In the meantime, the chain’s sales declines have eased somewhat in recent weeks. CEO Randy Garutti said in the press release that Shake Shack has seen “strong sequential sales increases on a weekly basis since the last week of March”. This improvement is driven by the shift in the chain to focus on digital sales and delivery. That includes expanding beyond an exclusive delivery partnership with Grubhub to also include DoorDash, Uber Eats, Caviar and Postmates, he said.

With those pivot points – and the company’s improved brand positioning after it paid off its PPP funding – Shake Shack could very well have past its deepest sales declines and the parts it has built in could better position the chain once that crisis is over is over.
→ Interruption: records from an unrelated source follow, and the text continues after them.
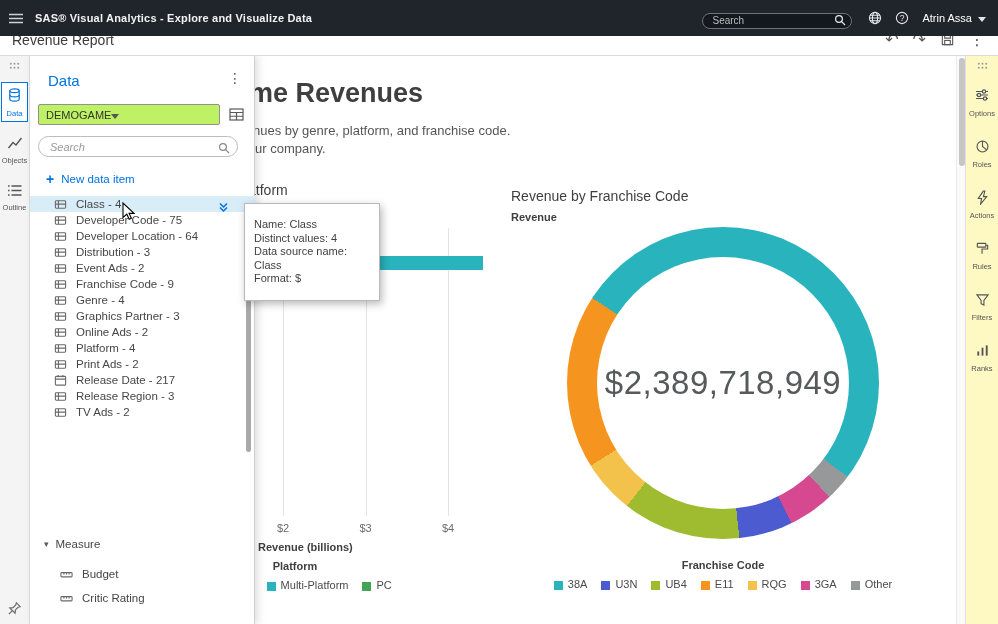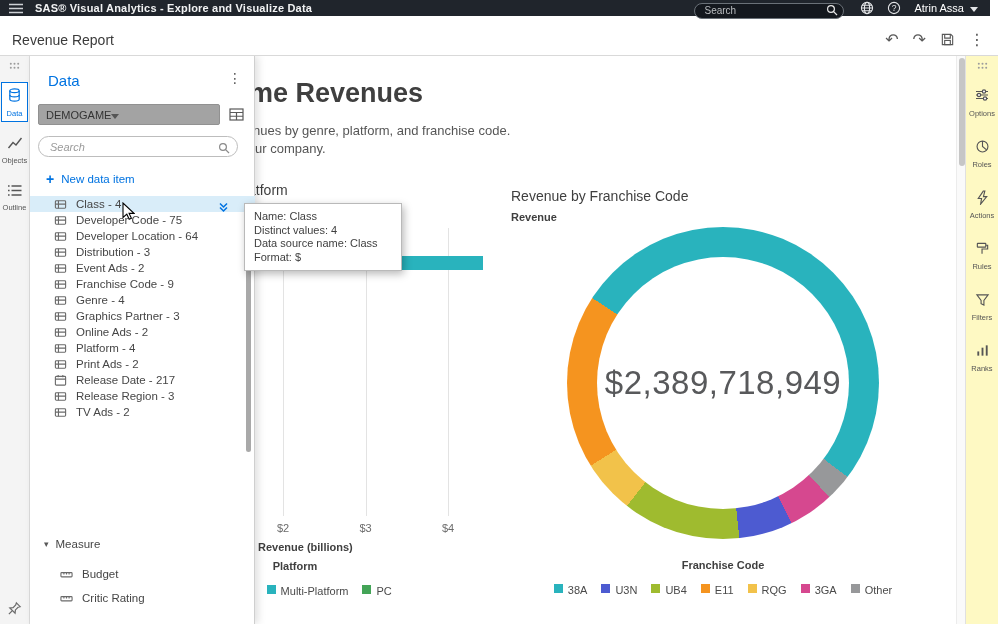--- a/index.html
+++ b/index.html
@@ -10,7 +10,7 @@
   .page { position:relative; width:998px; height:624px; overflow:hidden; background:#fff; }
 
   
-  .topbar { position:absolute; top:0; left:0; right:8px; height:16px; background:#20252c; display:flex; align-items:center; z-index:20; }
+  .topbar { position:absolute; top:0; left:0; right:0; height:36px; background:#20252c; display:flex; align-items:center; z-index:20; }
   .hamburger { margin:0 12px 0 9px; display:flex; }
   .topbar-title { font-size:11px; font-weight:bold; color:#f1f2f3; letter-spacing:.2px; }
   .topbar-spacer { flex:1; }

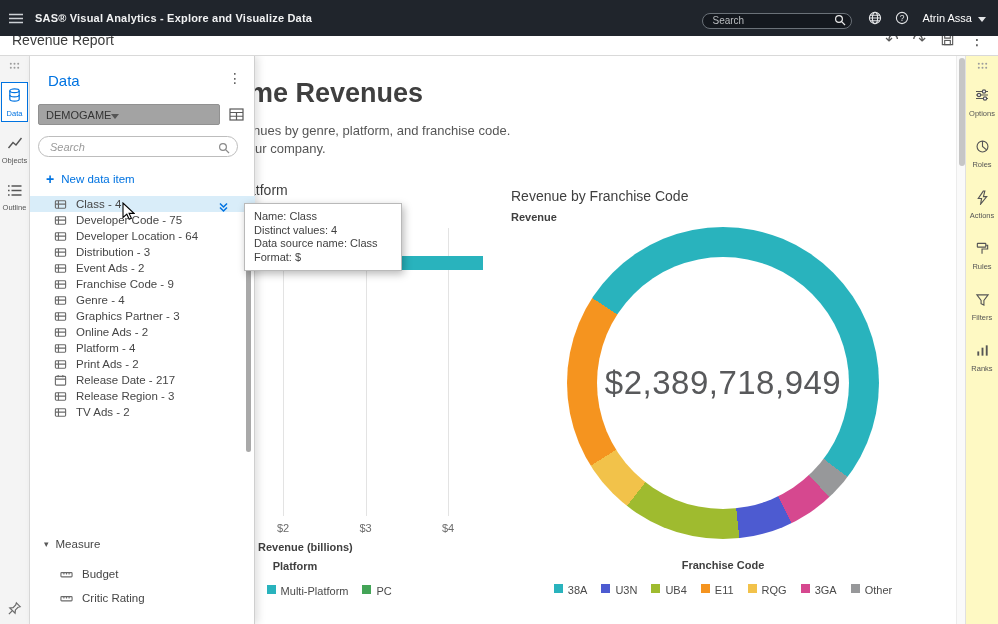--- a/index.html
+++ b/index.html
@@ -76,7 +76,7 @@
   .data-panel { position:absolute; left:30px; top:56px; width:225px; bottom:0; background:#fff; border-right:1px solid #cfcfcf; box-shadow:3px 0 8px rgba(0,0,0,.13); z-index:5; }
   .panel-title { position:absolute; left:18px; top:16px; font-size:15px; color:var(--accent); }
   .panel-kebab { position:absolute; right:12px; top:14px; font-size:14px; color:#595959; }
-  .data-select { position:absolute; left:8px; top:48px; width:182px; height:21px; border:1px solid #919191; border-radius:2px; display:flex; align-items:center; justify-content:flex-start; padding:0 7px; font-size:11px; color:#333; cursor:pointer; background:#a3a3a3; }
+  .data-select { position:absolute; left:8px; top:48px; width:182px; height:21px; border:1px solid #919191; border-radius:2px; display:flex; align-items:center; justify-content:flex-start; padding:0 7px; font-size:11px; color:#333; cursor:pointer; background:#bef264; }
   .table-btn { position:absolute; left:198px; top:51px; display:flex; }
   .panel-search { position:absolute; left:8px; top:80px; width:200px; height:21px; }
   .panel-search input { width:100%; height:100%; border:1px solid #bdbdbd; border-radius:11px; font-size:11px; padding:0 26px 0 11px; color:#555; }

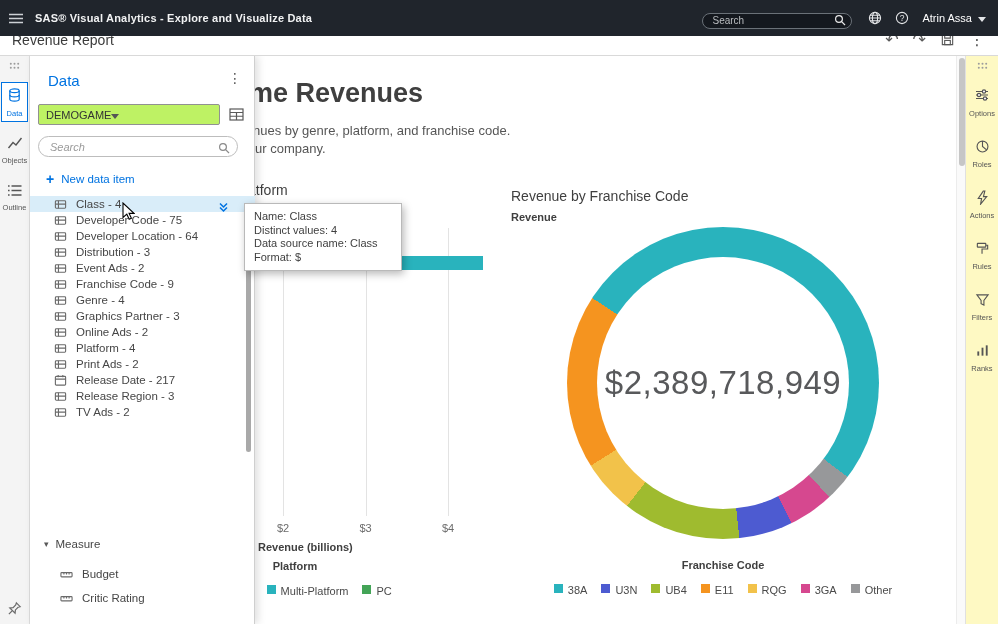--- a/index.html
+++ b/index.html
@@ -97,7 +97,7 @@
   .panel-scroll-thumb { position:absolute; right:3px; top:160px; width:5px; height:236px; background:#a9a9a9; border-radius:2.5px; }
 
   
-  .tooltip { position:absolute; left:244px; top:203px; width:158px; background:#fff; border:1px solid #b9b9b9; box-shadow:2px 3px 8px rgba(0,0,0,.28); z-index:8; padding:6px 9px; font-size:11px; line-height:13.5px; color:#3f3f3f; }
+  .tooltip { position:absolute; left:244px; top:203px; width:136px; background:#fff; border:1px solid #b9b9b9; box-shadow:2px 3px 8px rgba(0,0,0,.28); z-index:8; padding:14px 9px; font-size:11px; line-height:13.5px; color:#3f3f3f; }
   .cursor { position:absolute; left:122px; top:202px; z-index:9; }
 </style>
 </head>

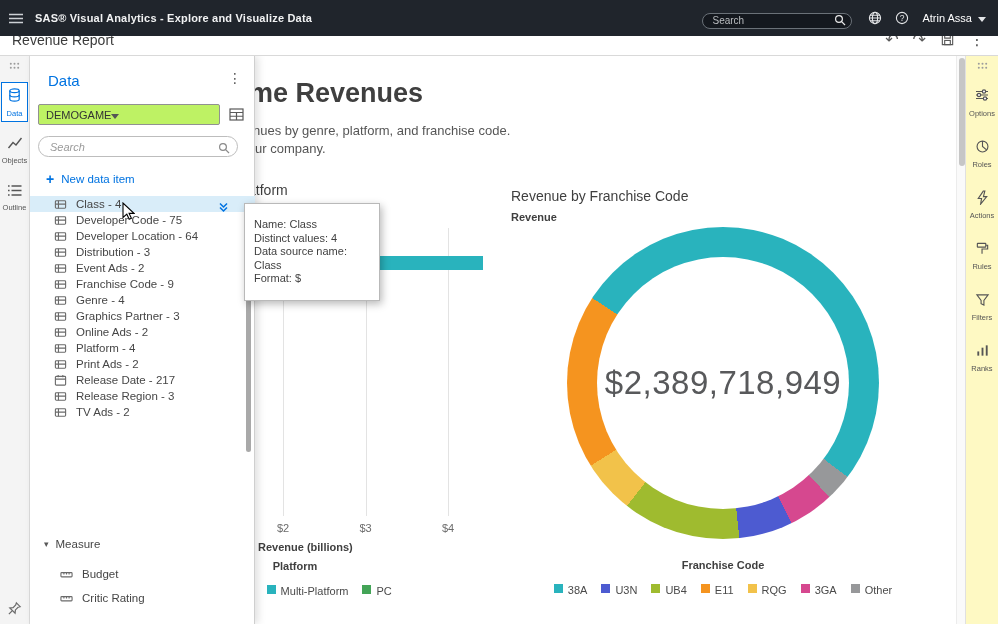--- a/index.html
+++ b/index.html
@@ -59,7 +59,7 @@
   .tick { position:absolute; top:294px; width:30px; text-align:center; font-size:11px; color:#6b6b6b; }
   .bar-axis { position:absolute; left:228px; top:485px; font-size:11px; font-weight:bold; color:#3f3f3f; }
   .bar-legend { position:absolute; left:150px; top:504px; width:230px; }
-  .legend-title { font-size:11px; font-weight:bold; color:#3f3f3f; text-align:center; margin-bottom:13px; }
+  .legend-title { font-size:11px; font-weight:bold; color:#3f3f3f; text-align:center; margin-bottom:7px; }
   .legend-row { display:flex; gap:14px; justify-content:center; font-size:11px; color:#4a4a4a; align-items:center; white-space:nowrap; }
   .legend-item { display:inline-flex; align-items:flex-start; }
   .sq { width:9px; height:9px; display:inline-block; margin-right:5px; flex:none; }

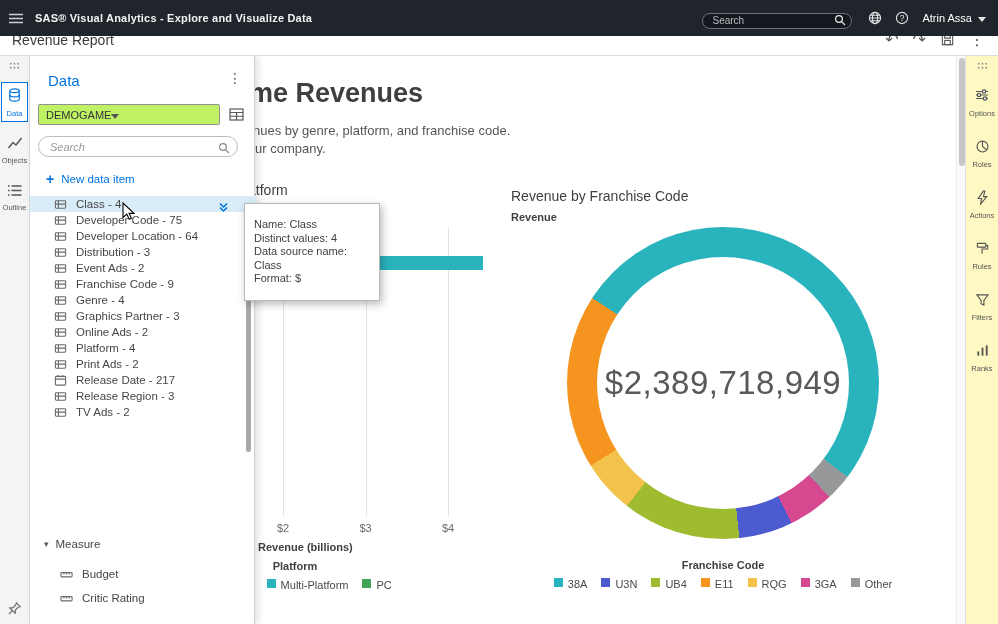--- a/index.html
+++ b/index.html
@@ -61,7 +61,7 @@
   .bar-legend { position:absolute; left:150px; top:504px; width:230px; }
   .legend-title { font-size:11px; font-weight:bold; color:#3f3f3f; text-align:center; margin-bottom:7px; }
   .legend-row { display:flex; gap:14px; justify-content:center; font-size:11px; color:#4a4a4a; align-items:center; white-space:nowrap; }
-  .legend-item { display:inline-flex; align-items:flex-start; }
+  .legend-item { display:inline-flex; align-items:flex-end; }
   .sq { width:9px; height:9px; display:inline-block; margin-right:5px; flex:none; }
Shake Shack said that its own channels, for example, account for the largest share of current sales, which is a positive sign as there are no third-party commission fees and the company can retain that customer data.

It seems likely that Shake Shack will be able to maintain its progressive halo after that PPP dust, especially as Meyer and Garutti seek changes that will better support independents. On the other hand, critics may complain that the chain’s solidarity with small restaurants follows an injection of money that can replace their PPP benefits.

“It is inexcusable to skip restaurants because no one told them to queue until funding runs out,” the letter said. “With adequate funding and some tweaking necessary, the PPP program can provide the economic boost the entire industry needs to get back into business.

Correction: In an earlier version of this article, the Cheesecake Factory PPP loan status was incorrectly identified. The chain has not received any PPP funding.